TEI Encoding
First, I'll need to explain a little about TEI encoding. The Text Encoding Initiative (TEI) is "a consortium which collectively develops and maintains a standard for the representation of texts in digital form." Essentially, TEI encoding is a set of standards for taking a text--say the poems of Emily Dickinson or a sixteenth-century Polish fencing manual--and turning them into a robust, searchable XML document which can then be displayed in a number of different formats, inserted into a database in order to perform corpus linguistics analysis, and etc. Basically, once the text is in this standardized XML form, you can do anything with it.
[If you're reading this on a web browser there's a pretty good chance you have an idea of what XML is, but if you don't, you can go and educate yourself here.]
The Menota Project
Now, there are a lot of TEI encoding projects out there (including some which are pretty useful for medievalists and classicists everywhere, like the Perseus project), but the one that is important to this project is the Medieval Nordic Text Archive (Menota). Menota is basically a network of institutions working to do for the Scandinavian languages (mostly Old Icelandic and Old Norwegian at this point, though there are some Old Swedish texts as well) what the Perseus project has done for Greek and Latin. Menota has laid out a process as well as a series of standards for encoding these Old Norse manuscripts at three different levels of text representation:
Facsimile: At this level, the manuscript is transcribed character by character, line by line, retaining all abbreviations and allographic variations found in the original text. This is the closest level of reading possible short of actually handling the manuscript.
Diplomatic: Certain allographic variants are normalized (for instance, the rotunda "long s" is frequently changed to the modern "short" s. Abbreviations are also expanded, and the expansions usually italicized.
Normalized: Spelling and word forms are standardized to conform to grammars and dictionaries for the language in question. For our purposes, this means altering the words to match what you'd find in a dictionary like Zoega's, or a grammar like A New Introduction to Old Norse. This level is useful for newer students of the language who might be confused by the inconsistencies in orthography and even morphology which might be found in an unedited manuscript. It is also the level at which most critical editions tend to be produced. Old English texts, for instance, tend to be normalized to a particular West Saxon literary style, which can often lead to the misleading impression that writing in Anglo-Saxon England conformed to a fairly homogeneous standard.

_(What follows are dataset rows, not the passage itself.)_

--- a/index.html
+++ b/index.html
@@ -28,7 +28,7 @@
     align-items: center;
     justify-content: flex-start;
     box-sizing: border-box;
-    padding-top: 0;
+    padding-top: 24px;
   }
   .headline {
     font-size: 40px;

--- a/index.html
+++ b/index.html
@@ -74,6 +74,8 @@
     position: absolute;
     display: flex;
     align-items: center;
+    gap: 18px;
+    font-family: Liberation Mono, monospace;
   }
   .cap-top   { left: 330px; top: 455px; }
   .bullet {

How normalized spelling is determined for a dead language is a subject for another post, but for now it's enough to know that this...
The beginning of Hervararkviða from G. Turville-Petre's critical edition of Hervara saga. |
The same passage from 74r of the Hauksbok manuscript |
In a way, that gap between the manuscript and normalized editions is what birthed this entire project. I knew I wanted to do something with the Hervararkviða or with Eddic poetry in general; I knew that pretty much all of the Eddic poetry out there already had at least one good critical edition along with multiple translations (maybe not as many translations as Beowulf, but the Poetic Edda has been done lots of times). It was while chatting with one of my professors at Signum, Prof. Paul Peterson, that I stumbled upon the idea for this project. Paul suggested a TEI text and, knowing I was interested in the Hervararkviða, pointed out that high resolution photographs of the entire Hauksbok manuscript were available online.

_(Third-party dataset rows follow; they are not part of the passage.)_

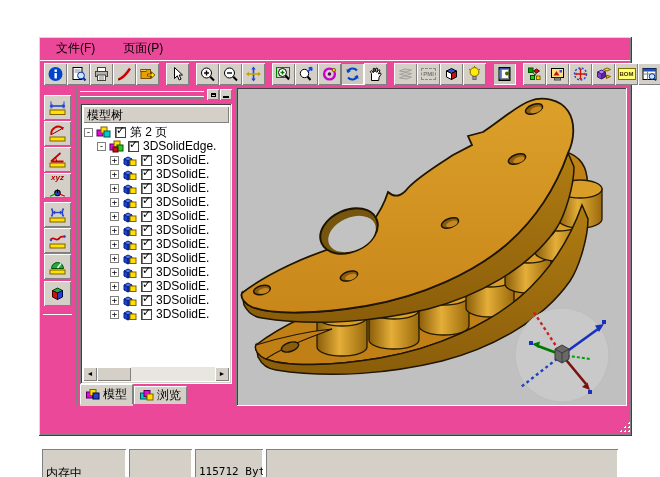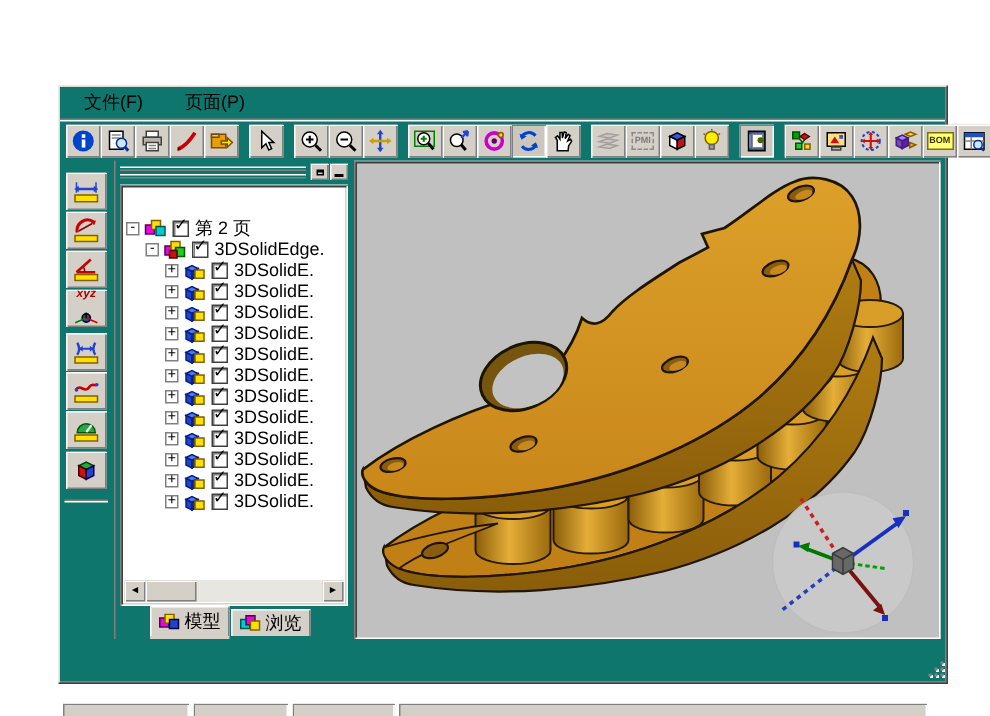--- a/index.html
+++ b/index.html
@@ -5,7 +5,7 @@
   html,body{margin:0;padding:0;background:#ffffff;width:660px;height:477px;overflow:hidden;
     font-family:"Liberation Sans","DejaVu Sans",sans-serif;-webkit-font-smoothing:none;}
   *{box-sizing:border-box;}
-  .window{position:absolute;left:38px;top:56px;width:594px;height:400px;background:#0f766e;
+  .window{position:absolute;left:38px;top:36px;width:594px;height:400px;background:#ec4899;
     box-shadow:inset 1px 1px 0 #ffffff,inset -1px -1px 0 #404040,inset 2px 2px 0 #dcd8d0,inset -2px -2px 0 #808080;}
   .inner{position:absolute;left:2px;top:2px;right:2px;bottom:2px;}
 

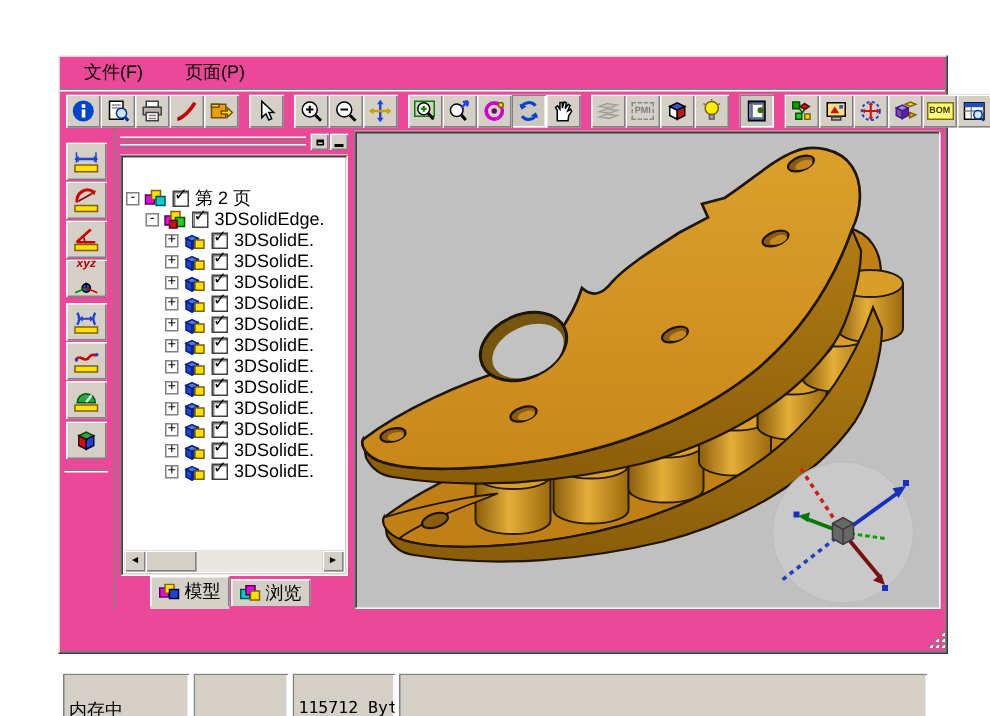--- a/index.html
+++ b/index.html
@@ -380,6 +380,7 @@
           </div>
     </div>
     <div class="treebox">
+      <div class="theader">模型树</div>
       <div class="trows">
 
         <div class="trow">

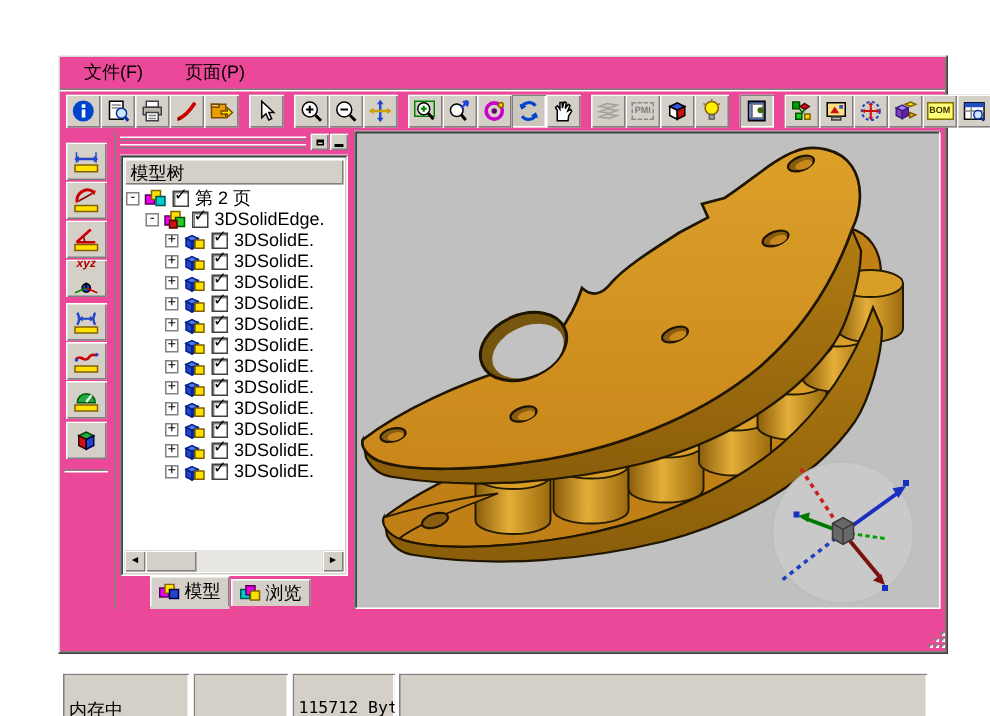--- a/index.html
+++ b/index.html
@@ -66,7 +66,7 @@
   .strack{flex:1;background:#e8e6e0;position:relative;}
   .sthumb{position:absolute;left:0;top:0;width:34px;height:14px;background:#d4d0c8;
     box-shadow:inset 1px 1px 0 #ffffff,inset -1px -1px 0 #808080;}
-  .tabs{position:absolute;left:2px;bottom:2px;height:20px;display:flex;align-items:flex-end;margin-left:20px;}
+  .tabs{position:absolute;left:2px;bottom:2px;height:20px;display:flex;align-items:flex-end;}
   .tab{height:18px;display:flex;align-items:center;padding:0 5px;font-size:12px;background:#d4d0c8;
     border:1px solid #808080;border-top-color:#fff;border-left-color:#fff;border-bottom:none;margin-right:1px;}
   .tab.active{height:20px;box-shadow:0 2px 0 #d4d0c8;}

Curious, I began trying to read the manuscript, very quickly realizing I only thought I knew how to read Old Norse. This manuscript was full of strange letters I did not recognize, spelling variations I had never seen, and more abbreviations I had ever seen in a single text (and I work with the US Government, where abbreviations are our stock and trade). I had always known that the normalized text was not quite the text I was encountering in a textbook or reader, but until I actually studied the manuscript for myself I had no appreciation for just how wide that gap could be.
Bridging that gap, then, for other students of Old Norse, is one of the primary goals of the project. And the Menota Project's encoding standards allow us to do that by encoding each word with readings on all three representation levels.
XML in Action
Let's take the word berserkjanna, the genitive plural of berserkr. This word appears in the prose introduction to the Hervararkviða. In the manuscript, it's actually written as:
Which in my facsimile I have transcribed as:
I have to render the transcription as an image for this blog post, because otherwise there are characters which won't show up unless you have certain medieval fonts installed. You'll notice that there's a little squiggly line over the b. This is an abbreviation for er. The funky-looking "f" is really a long s. You'll note there's an i here instead of a j, and a bar over the n to indicate a second n has been omitted. I'll talk in greater detail about Old Norse abbreviations in a future post, but it's important to understand that it was fairly standard to use this many abbreviations in a word.
On a diplomatic level, we would render this word: berserkianna. The s has been standardized, and the abbreviations have been expanded and italicized.
In our normalized edition this word would be rendered (as Turville-Petre in fact does): berserkjanna. Note the i has been changed to a j here, because that's in keeping with the way you'd find the form listed in a grammar or dictionary.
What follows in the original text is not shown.